What is being asked: Using the data below, work out how many lines contain "update", and report only that number.

====== Record extracts ======

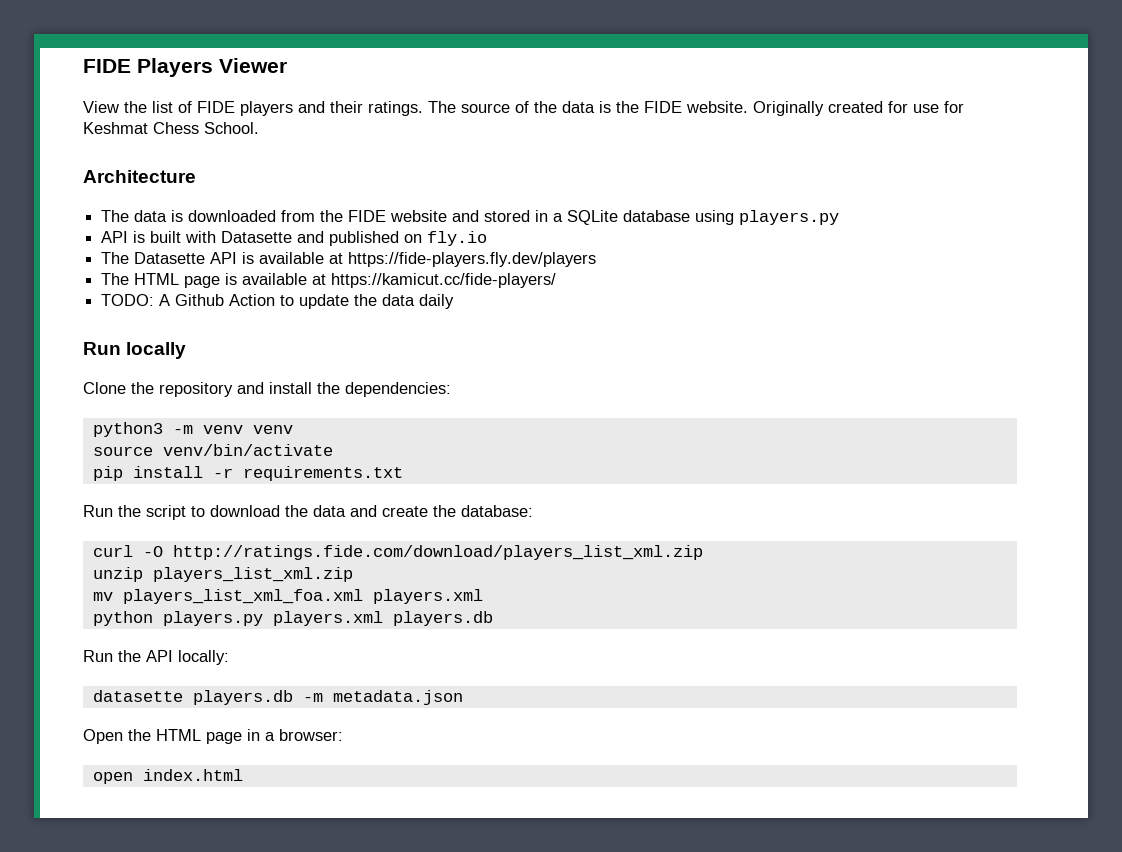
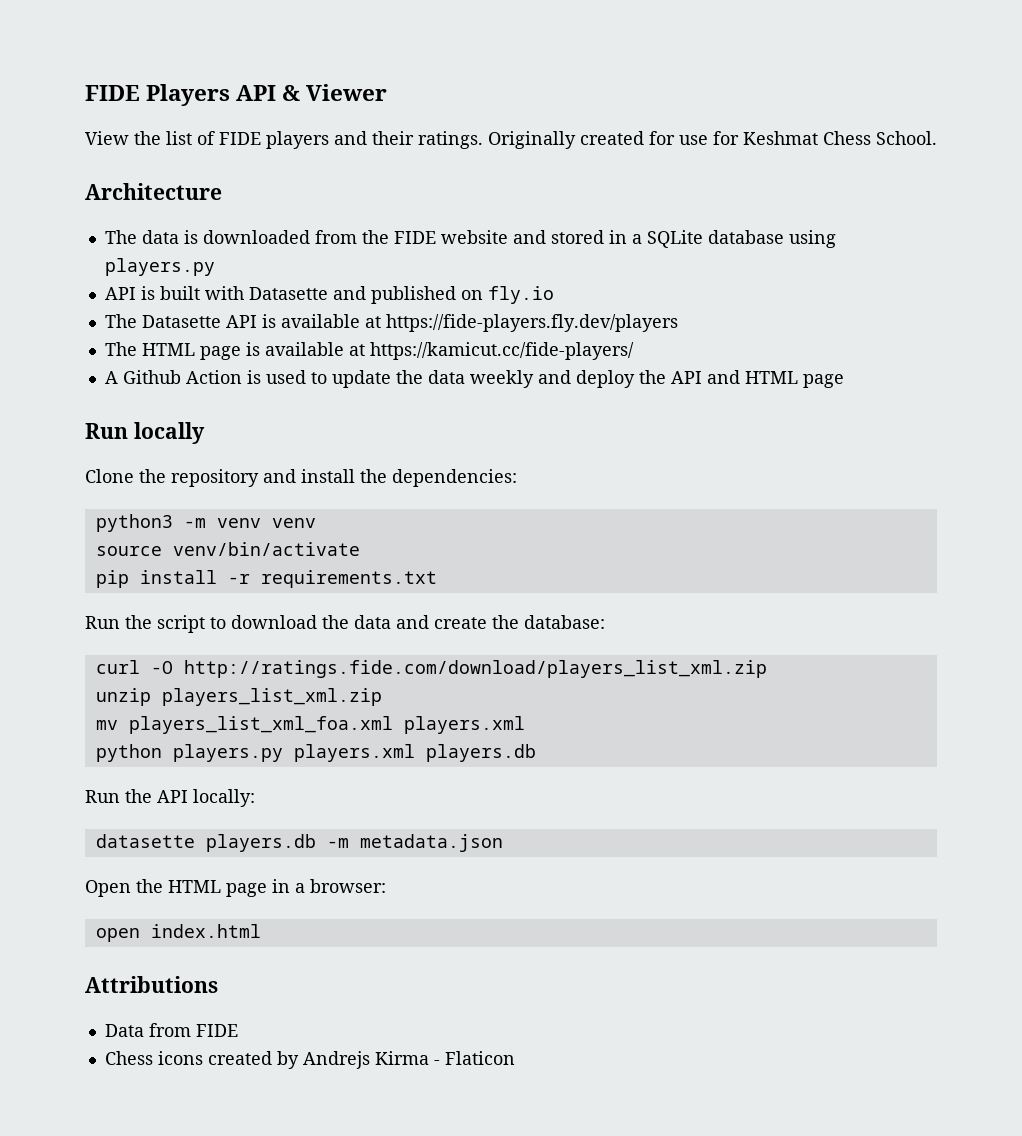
- FIDE Players Viewer
+ FIDE Players API & Viewer
- The source of the data is the FIDE website.
- TODO: A Github Action to update the data daily
+ A Github Action is used to update the data weekly and deploy the API and HTML page
+ Attributions
+ Data from FIDE
+ Chess icons created by Andrejs Kirma - Flaticon

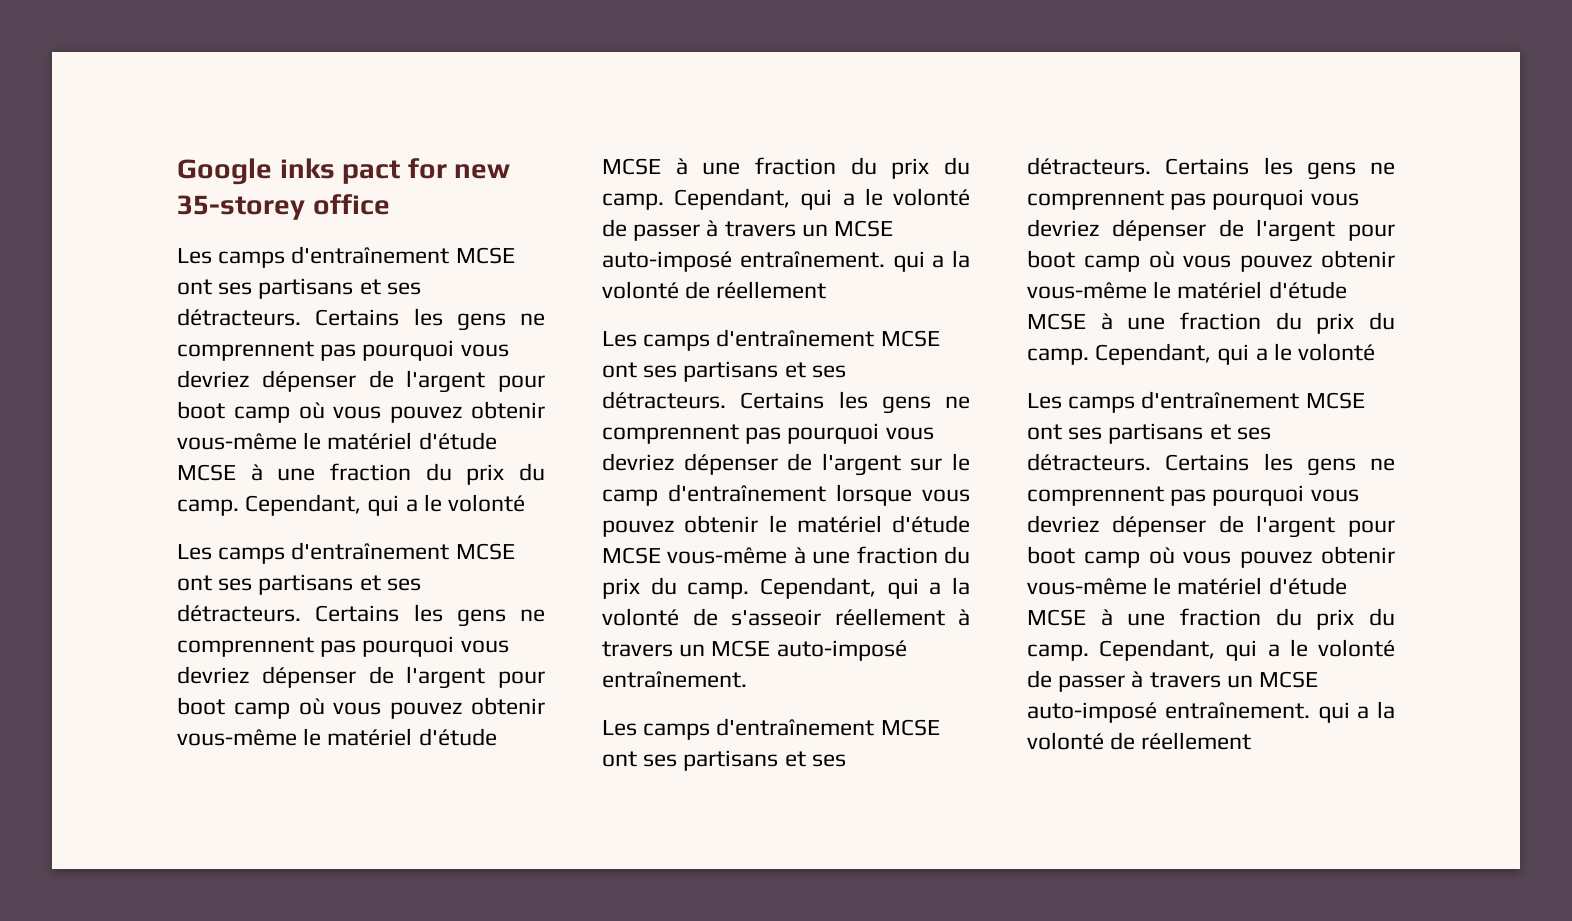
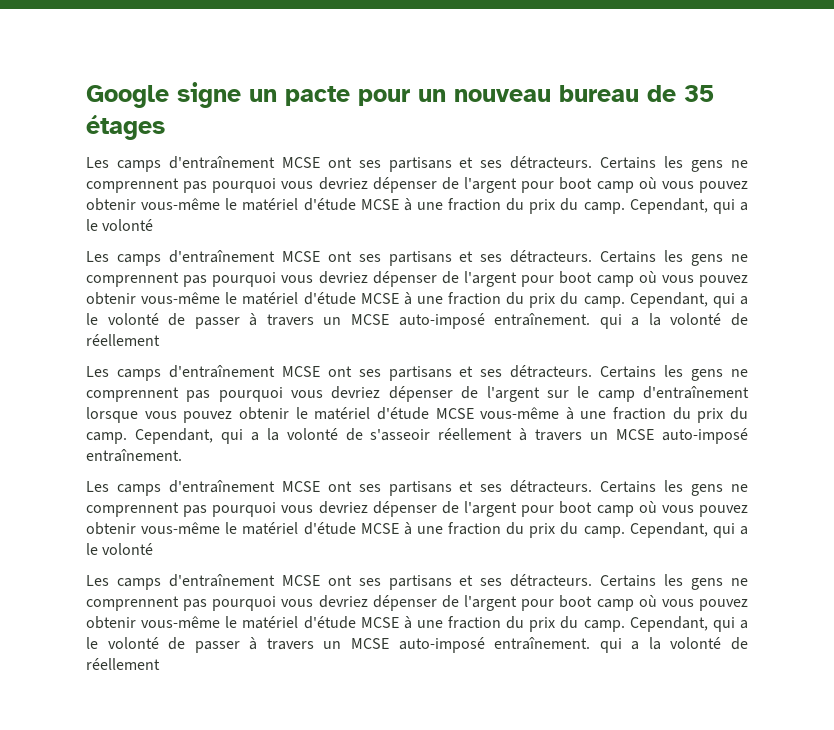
- Google inks pact for new 35-storey office
+ Google signe un pacte pour un nouveau bureau de 35 étages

======

Answer space: 2